Abstract
We investigated the association between DICER1 (rs3742330) and DROSHA (rs10719) polymorphisms and pseudoexfoliation glaucoma (PXG) and related clinical phenotypes in a Saudi cohort. In a retrospective case-control study, TaqMan real-time, PCR-based genotyping was performed in 340 participants with 246 controls and 94 PXG cases. The minor (G) allele frequency of rs3742330 in PXG (0.03) was significantly different from that in the controls (0.08) and protective against PXG (odds ratio (OR) = 0.38, 95% confidence interval (CI) = 0.16–0.92), p = 0.017). Similarly, the rs3742330 genotypes showed a significant protective association with PXG in dominant (p = 0.019, OR = 0.38, 95% CI = 0.15–0.92), over-dominant (p = 0.024, OR = 0.39, 95% CI = 0.16–0.95), and log-additive models (p = 0.017, OR = 0.38, 95% CI = 0.16–0.92). However, none remained significant after an adjustment for age, sex, and multiple testing. Rs10719 in DROSHA did not show any significant allelic or genotype association with PXG. However, a protective effect of the GA haplotype in DICER1 and DROSHA and PXG (p = 0.034) was observed. Both polymorphisms showed no significant effect on intraocular pressure and the cup–disk ratio. In conclusion, we report a significant genetic association between variant rs3742330 in DICER1, a gene involved in miRNA biogenesis, and PXG. Further investigation in a larger group of patients of different ethnicities and functional studies are warranted to replicate and validate its potential role in PXG.
Highlights
Pseudoexfoliation glaucoma (PXG) is an age-related and more aggressive form of open-angle glaucoma associated with a poor prognosis
PXG is characterized by excessive production and abnormal accumulation or deposition of pseudoexfoliative material, typically in the anterior segment of the eye that obstructs the aqueous flow pathway, leading to increased intraocular pressure (IOP), optic nerve head damage, retinal ganglion cell death (RGC), and subsequent loss of vision [1,2]
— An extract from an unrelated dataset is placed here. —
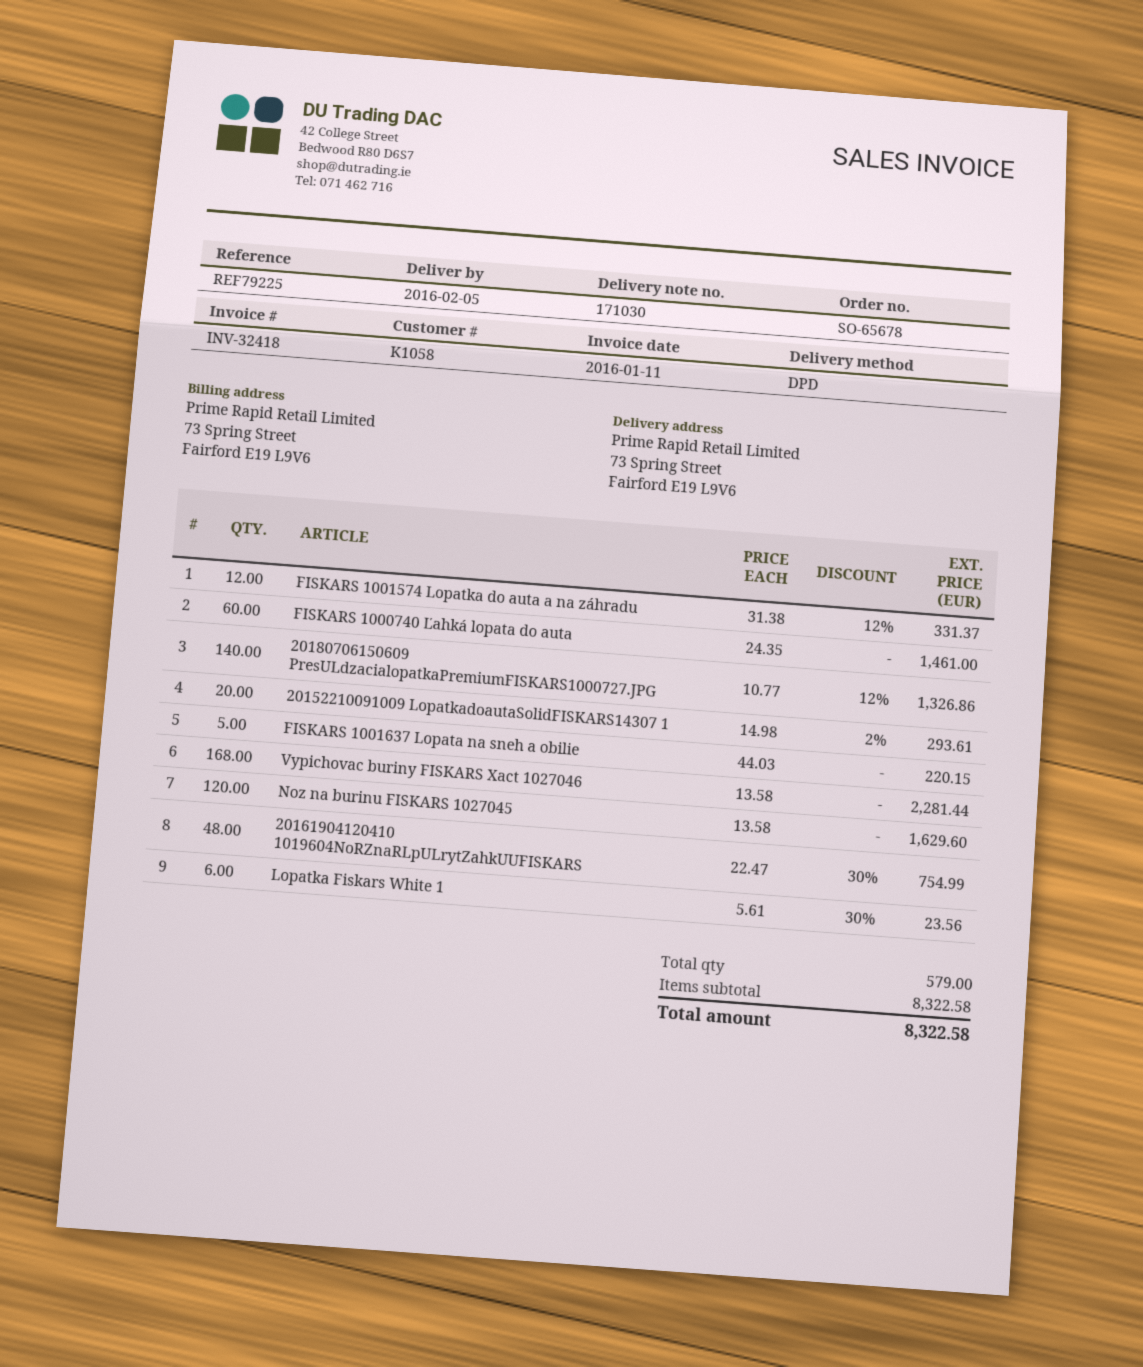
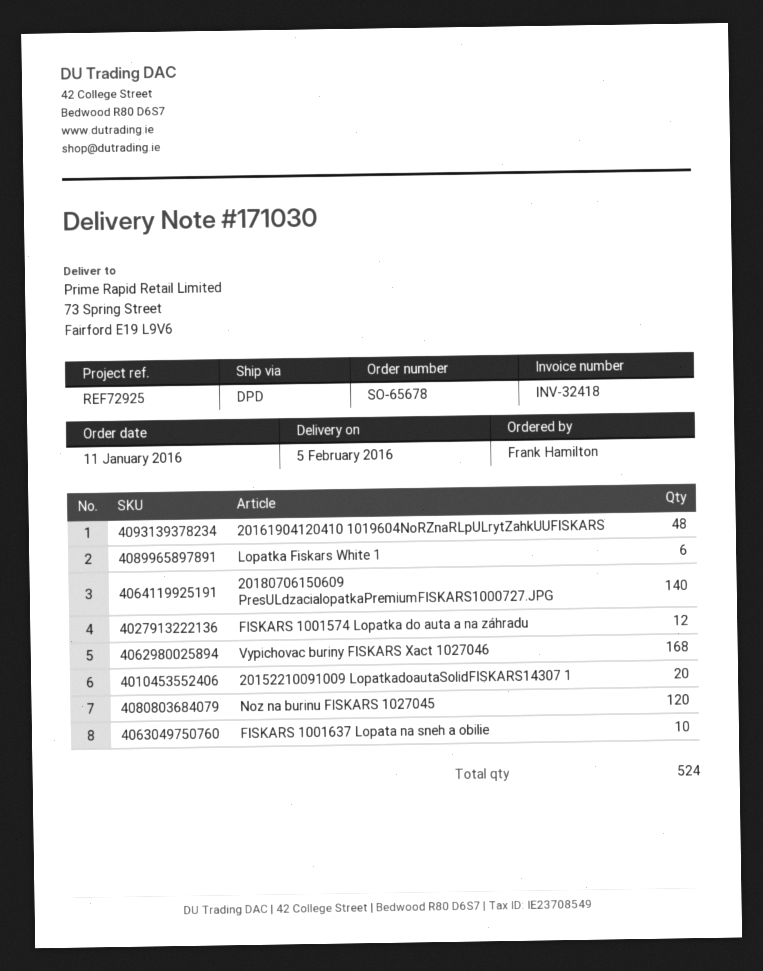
reference: REF79225 -> REF72925
FISKARS 1000740 Ľahká lopata do auta: 60 -> none
FISKARS 1001637 Lopata na sneh a obilie: 5 -> 10
total quantity: 579 -> 524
We report for the first time a moderate allelic association of variant rs3742330 (G) in DICER1 with PXG in a Saudi cohort
Summary
Pseudoexfoliation glaucoma (PXG) is an age-related and more aggressive form of open-angle glaucoma associated with a poor prognosis. PXG is characterized by excessive production and abnormal accumulation or deposition of pseudoexfoliative material, typically in the anterior segment of the eye that obstructs the aqueous flow pathway, leading to increased intraocular pressure (IOP), optic nerve head damage, retinal ganglion cell death (RGC), and subsequent loss of vision [1,2]. Genetic and environmental factors play an important role in the development and progression of the disease [3,4]. Previous genome-wide studies have identified genetic loci and polymorphisms associated with the disease phenotype [3,5,6]. The genetic factors and molecular mechanisms contributing to glaucomatous eye damage are still unclear. Increasing evidence suggests the critical roles of microRNA (miRNA) in glaucoma [7,8]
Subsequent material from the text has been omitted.